Sadly this concept has permeated popular culture and I've been seeing some well meaning but inaccurate Instagram posts rating the quality of proteins.

The higher the rating the better according to many.

While this may be true for elite athletes, for the majority this is just a distraction.

Protein Digestibility

Protein quality can be rated on The protein digestibility-corrected amino acid score (PDCAAS) or more recently digestible indispensable amino acid score (DiAAS).

One of the limitations of such scores is that they use animal models - rats and pigs. (yes they fed them meat in the tests!). Humans have a unique digestive system and microbiota which cannot be replicated in animal tests.

Another issue is that plant-based foods are not well represented in the DiAAS or PDCAAS. With plant-based diets increasing in popularity I believe this has to change.

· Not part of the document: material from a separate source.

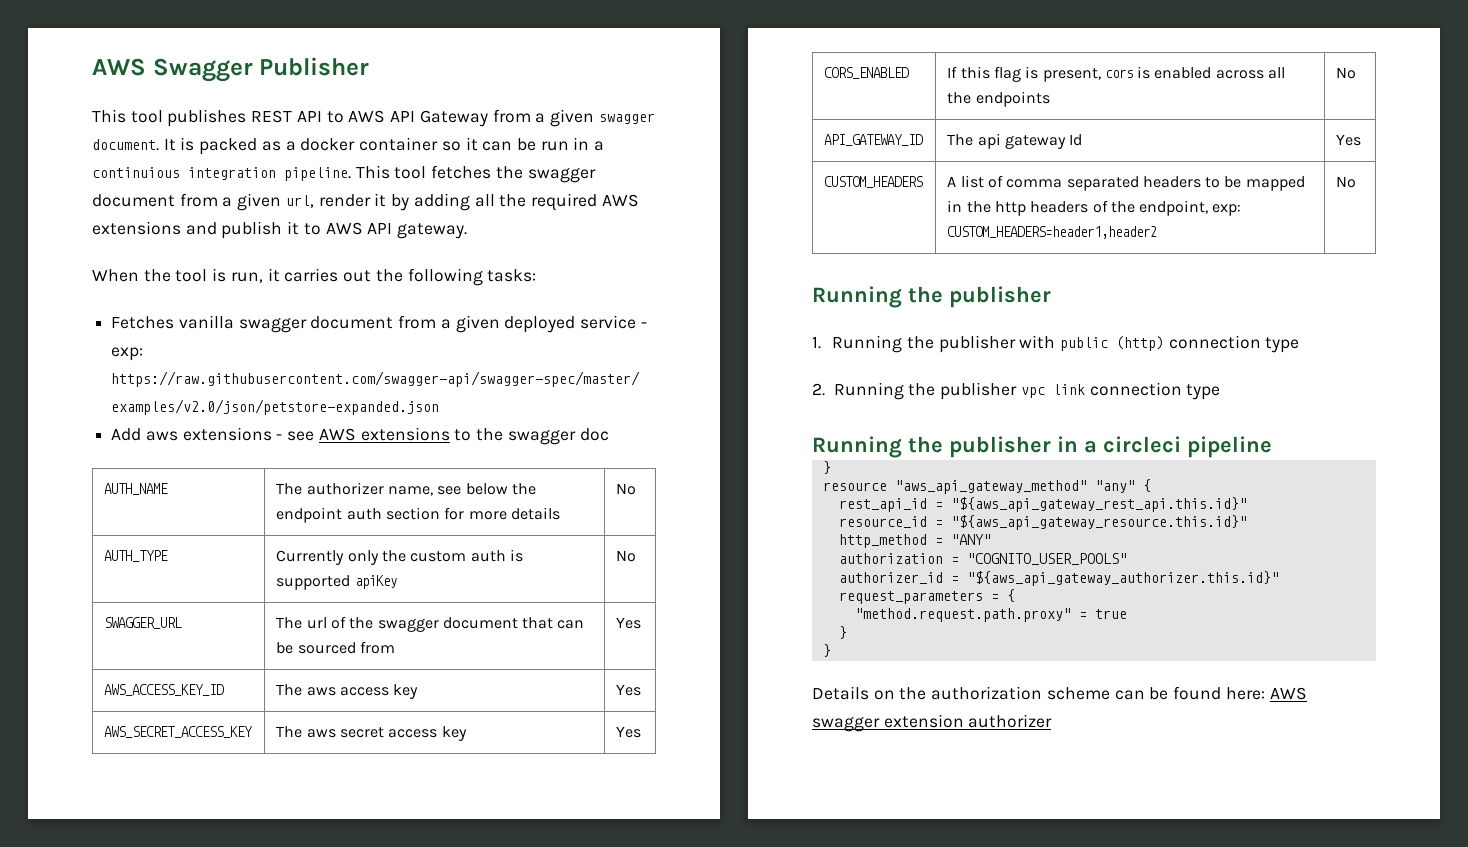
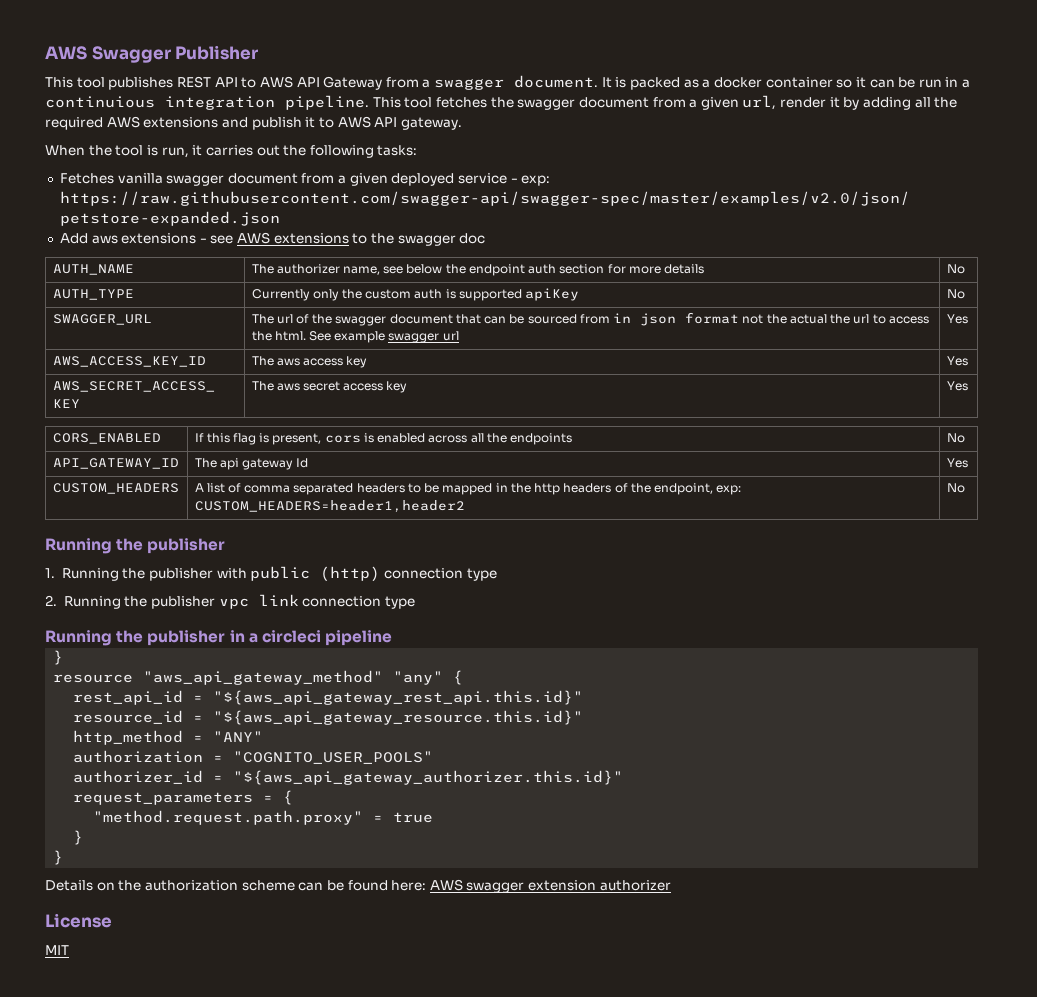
[549,109,594,127] given -> (431, 83) none
(395, 647) none -> [613,312,929,326] [251,331,459,343] in json format not the actual the url to access the html. See example swagger url
(1053, 721) none -> [45,913,112,928] [45,945,69,955] // License // MIT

In addition, when the protein in foods is estimated, the amount of nitrogen is used in the calculation. It is assumed that all proteins have a nitrogen concentration of 16%. In fact this varies in different foods and may confuse the picture when we use given values in dietary recommendation.

Limiting Amino Acids

Amino Acids are building blocks which make up proteins. Certain amino acids need to be consumed as they cannot be made in the body. If a food lacks an essential (sometimes called indispensable) amino acids, it can be described as incomplete or low biological value.

Those terms sound quite negative. However these incomplete proteins are not as useless as some may have us believe.

In addition, amino acids can be stored short term for use when needed.

Soy contains all the essential amino acids, while other plant sources may not. However if a range of foods is consumed throughout the day, this should not affect you negatively at all.

Animal sources of protein are likely to contain all of the essential amino acids, but are generally more calorie dense meaning that too mush may lead to weight gain.

Realistically we do not eat one single food all day every day. each meal contains a mix of foods, each with have a different amino acid profile.

If you have a restricted diet, consider speaking to a dietitian to check your diet contains all the nutrients for optimal health.